#Opendata 1/2: ||Les bons ingrédients pour une ouverture des données réussie

Le 31 mai 2010

Un rapport de l'Open Society Institute revient sur les politiques de libération des données mises en place par l'Angleterre et les Etats-Unis. Retour sur une histoire encore récente.

Un consortium d’ONG et de bailleurs de fonds internationaux a récemment commandé un rapport sur l’open data sous l’égide de la Transparency and Accountability Initiative.

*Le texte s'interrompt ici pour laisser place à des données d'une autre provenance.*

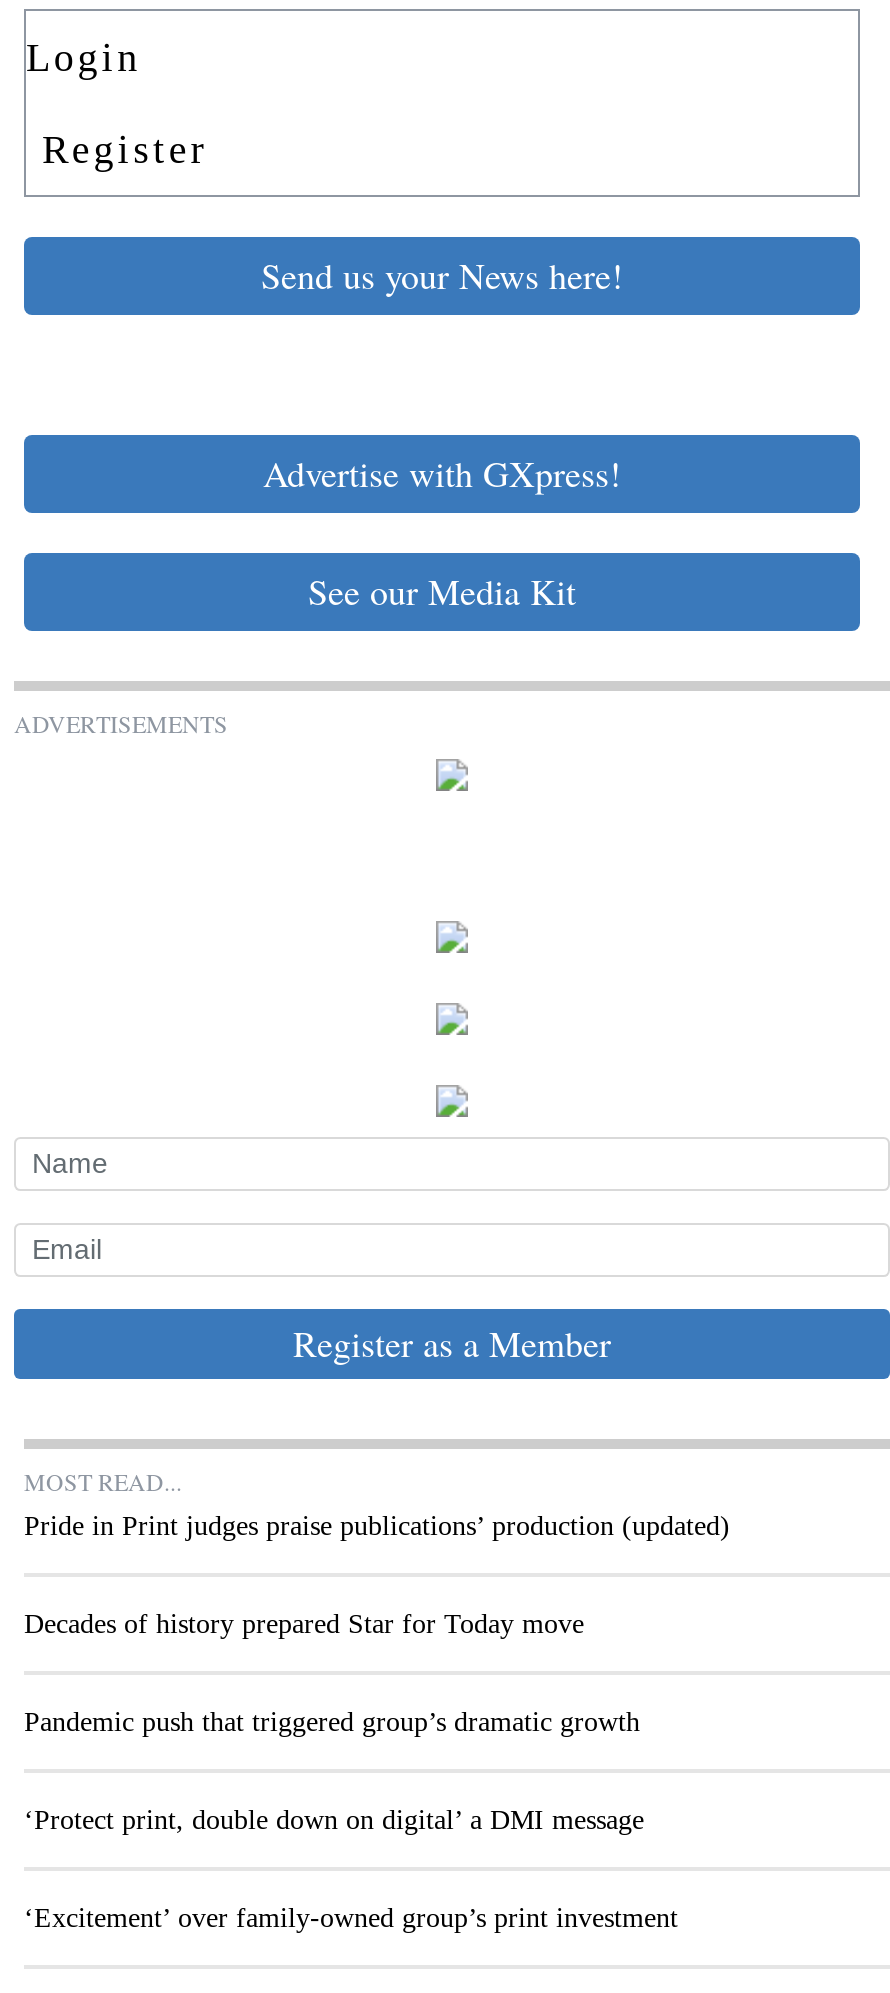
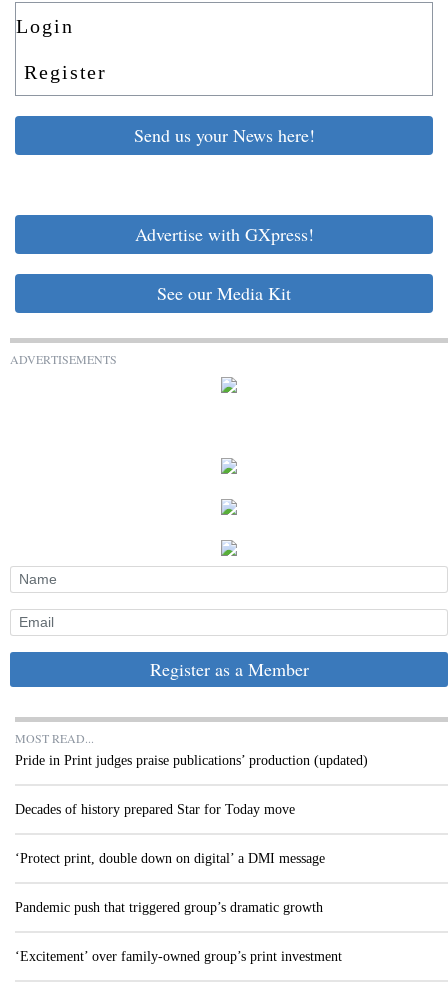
moved down: Pandemic push that triggered group’s dramatic growth

moved up: ‘Protect print, double down on digital’ a DMI message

L’étude finale, l’Open Data Study, rédigée par Becky Hogge, a été publiée en mai 2010 par l’Open Society Institute (institution fondée par George Soros). Elle explore les politiques d’ouverture des données publiques aux États-Unis et au Royaume-Uni, et cherche à en tirer des conséquences pour mener des initiatives similaires en dehors des démocraties occidentales.

A l’origine de cette démarche, il y a la conviction que l’ouverture des données publiques peut apporter d’importants atouts économiques et sociaux. Pour l’auteur du rapport, rendre disponible des données géographiques, budgétaires, sociales dans un format permettant leur réutilisation, permet d’améliorer les services et de créer de la croissance économique.

Data.gov & data.gov.uk : quelles leçons en tirer ?

Les Etats-Unis et le Royaume-Uni ont récemment adopté des démarches volontaristes sur l’opendata en lançant les deux portails www.data.gov et www.data.gov.uk.

L’exemple britannique : data.gov.uk

Data.gov.uk est un portail donnant accès à un ensemble de données collectées et entretenues par le gouvernement et les institutions publiques britanniques. Actuellement data.gov.uk héberge environ 3 200 bases de données et une cinquantaine d’applications dérivées.

Comment en est-on arrivé là ?

Premier geste fondateur en direction de l’opendata : en juin 2009, le Premier Ministre britannique Gordon Brown annonçait que Tim Berners Lee s’apprêtait à rejoindre son gouvernement comme conseiller.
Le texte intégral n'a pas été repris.